25 Mr Vella's late attempt to expand the magnitude of the evidentiary materials put before this court in determining his four civil claims for $66,664.16, is unacceptable. His request to do so is late and, effectively, unprincipled.
26 Senior counsel for the defendant firmly opposes the receipt of this material on a basis that it goes only, effectively, to collateral issues. It is irrelevant. At best it contains materials which could go to propensity evidence which, in the context of money claims in civil, by reference to Sheldon v Sun Alliance Ltd (1988) 50 SASR 236 (which Mr Quinlan SC referred to) is generally speaking not received. So the utility of what is offered is only marginal in any event.
27 I reject Mr Vella's application to expand upon effectively, by threefold the amount of documentary affidavit material I already hold. I reject his application to tender holus-bolus the extra two affidavits.
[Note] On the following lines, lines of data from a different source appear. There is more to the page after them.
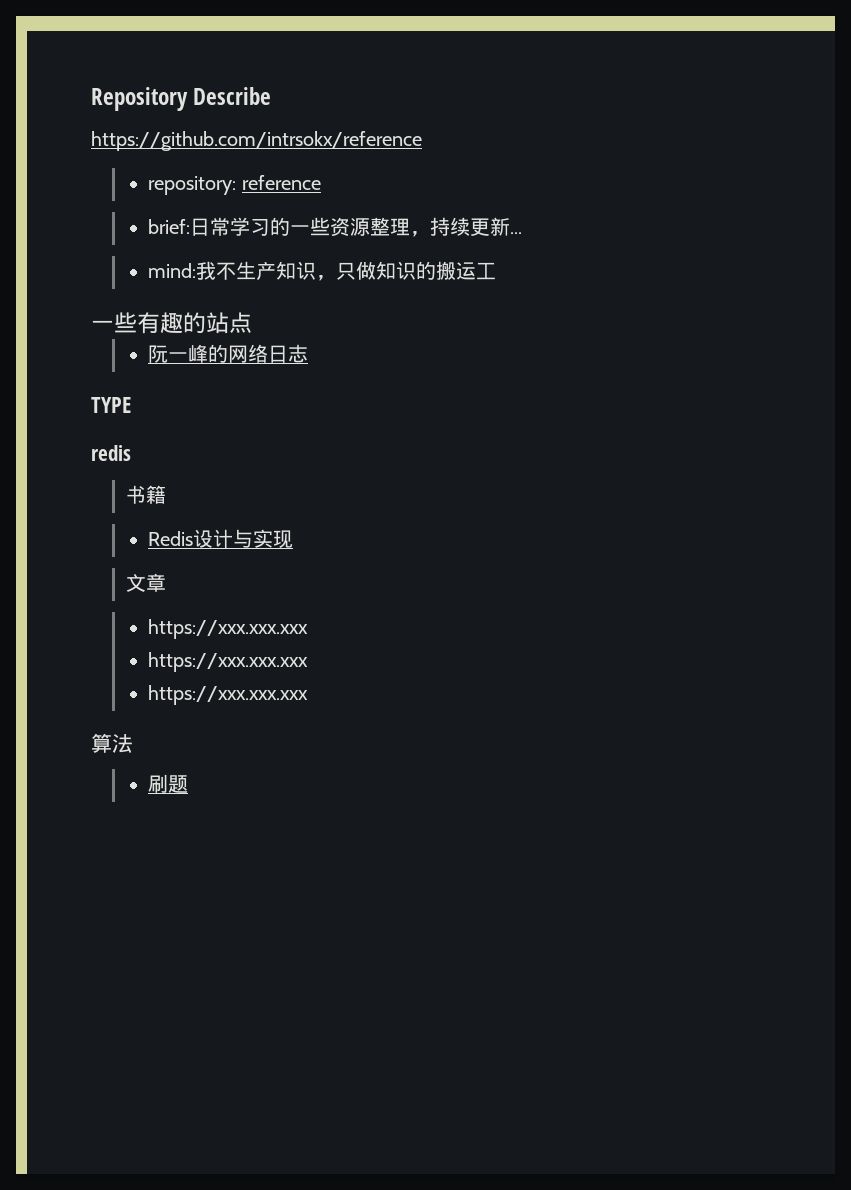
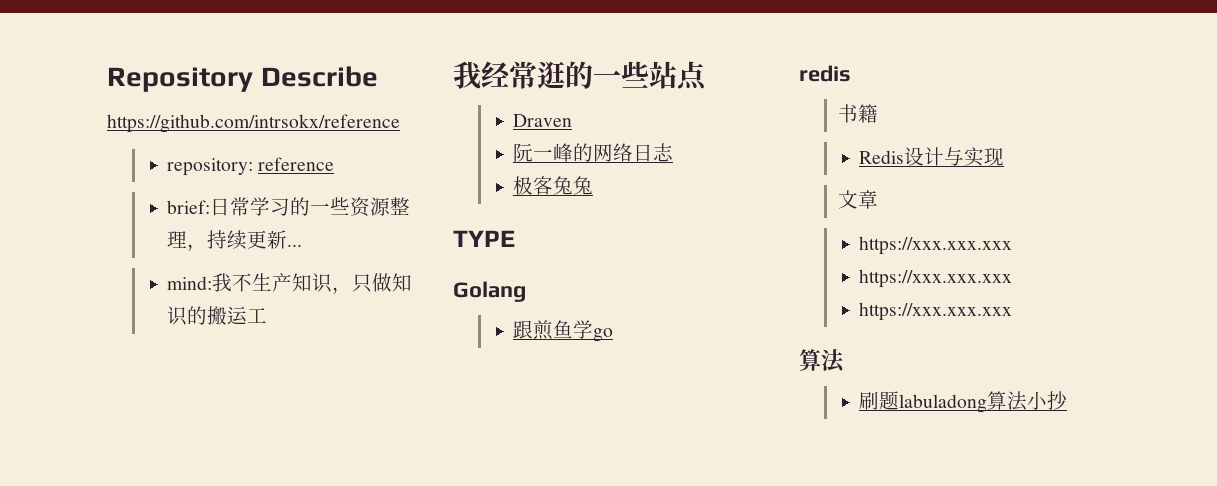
[91,312,206,334] 一些有趣的 -> [453,61,649,89] 我经常逛的一些
(252, 322) none -> [513,114,573,127] // Draven
(309, 353) none -> [513,176,594,195] // 极客兔兔
(131, 405) none -> [453,281,526,302] [513,320,614,342] // Golang // 跟煎鱼学go
(189, 784) none -> [899,391,1069,413] labuladong算法小抄

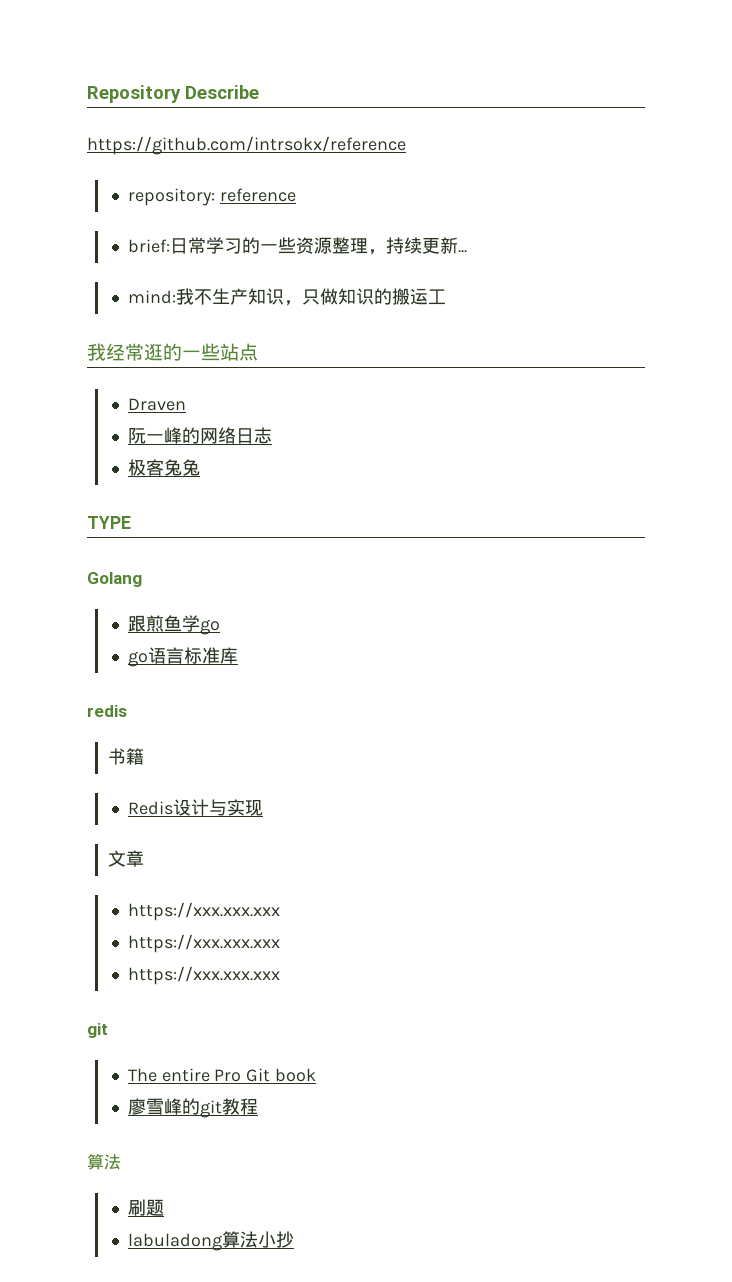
(614, 335) none -> [127,647,238,667] // go语言标准库
(1013, 311) none -> [87,1023,108,1038] [127,1068,317,1082] [127,1098,258,1118] // git // The entire Pro Git book // 廖雪峰的git教程
(900, 400) none -> (164, 1207) //

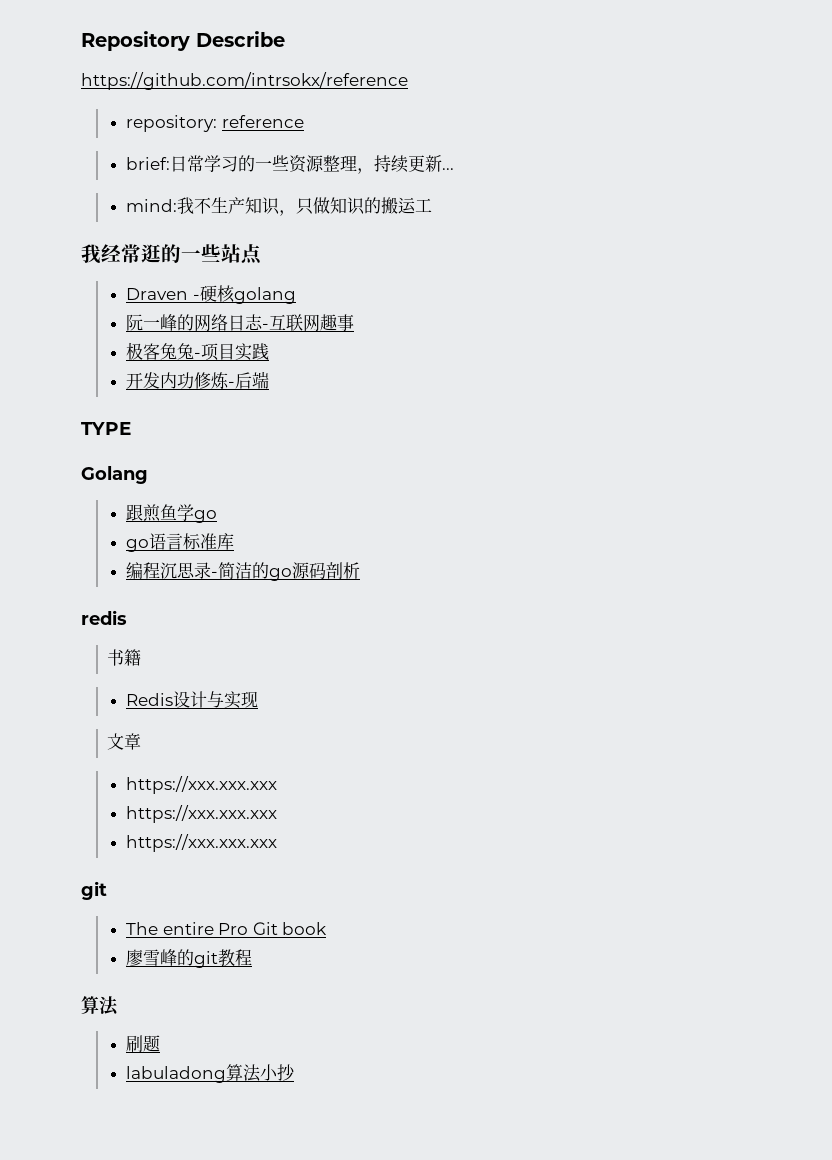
(186, 404) none -> [192,285,296,304] -硬核golang
(272, 435) none -> [262,314,355,332] -互联网趣事
(200, 467) none -> [194,343,270,361] [126,371,270,389] -项目实践 // 开发内功修炼-后端
(238, 655) none -> [126,562,361,581] // 编程沉思录-简洁的go源码剖析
28 Nevertheless, I will say that if within the voluminous attachments to the two affidavits Mr Vella can point me to a document or documents that have some arguable relevance to one or other of his four civil claims I am concerned with (that is, the overcharging claim for $5,564.20, the failure to invest the proceeds of the received moneys, the house sale proceeds, in an interest-bearing trust account rather than a non-interest-bearing solicitor's trust account, the notice of appeal interest claim, or the pursuit of stolen property) then I would hear an application from Mr Vella to admit a discrete document or documents.
29 I indicate that this extra material would be a handful of documents at best and that I would be prepared to listen to Mr Vella's argument about it. I leave that opportunity open to Mr Vella.
30 But I cannot stress enough that any extra documentary material Mr Vella wants to adduce into evidence must have a relevance and connection to one or other of the four issues I have mentioned twice now as all that I am concerned with in this trial.
31 On that basis, I refuse Mr Vella's primary application to admit the extra content of his two affidavits.
Addendum
32 I add by way of postscript that after delivery of these ex tempore reasons senior counsel for the defendant indicated that the defendant did not oppose the tender in evidence of pages 32 to 71 of the Book of Affidavits (ts 9, 10). This material was accordingly received, along with Mr Vella's affidavit sworn 28 August 2013, as exhibit 1 in evidence before me. I further advised Mr Vella that specific attachments to his affidavits of 16 November 2010 and 25 January 2011 could be tendered if they were in fact relevant to his four remaining claims. Pages 511, 512, 513 and 519 of the Green Appeal Book, being handwritten letters containing Mr Vella's instructions to Mr Bowden as his solicitor, were tendered by consent in the trial as exhibit 2.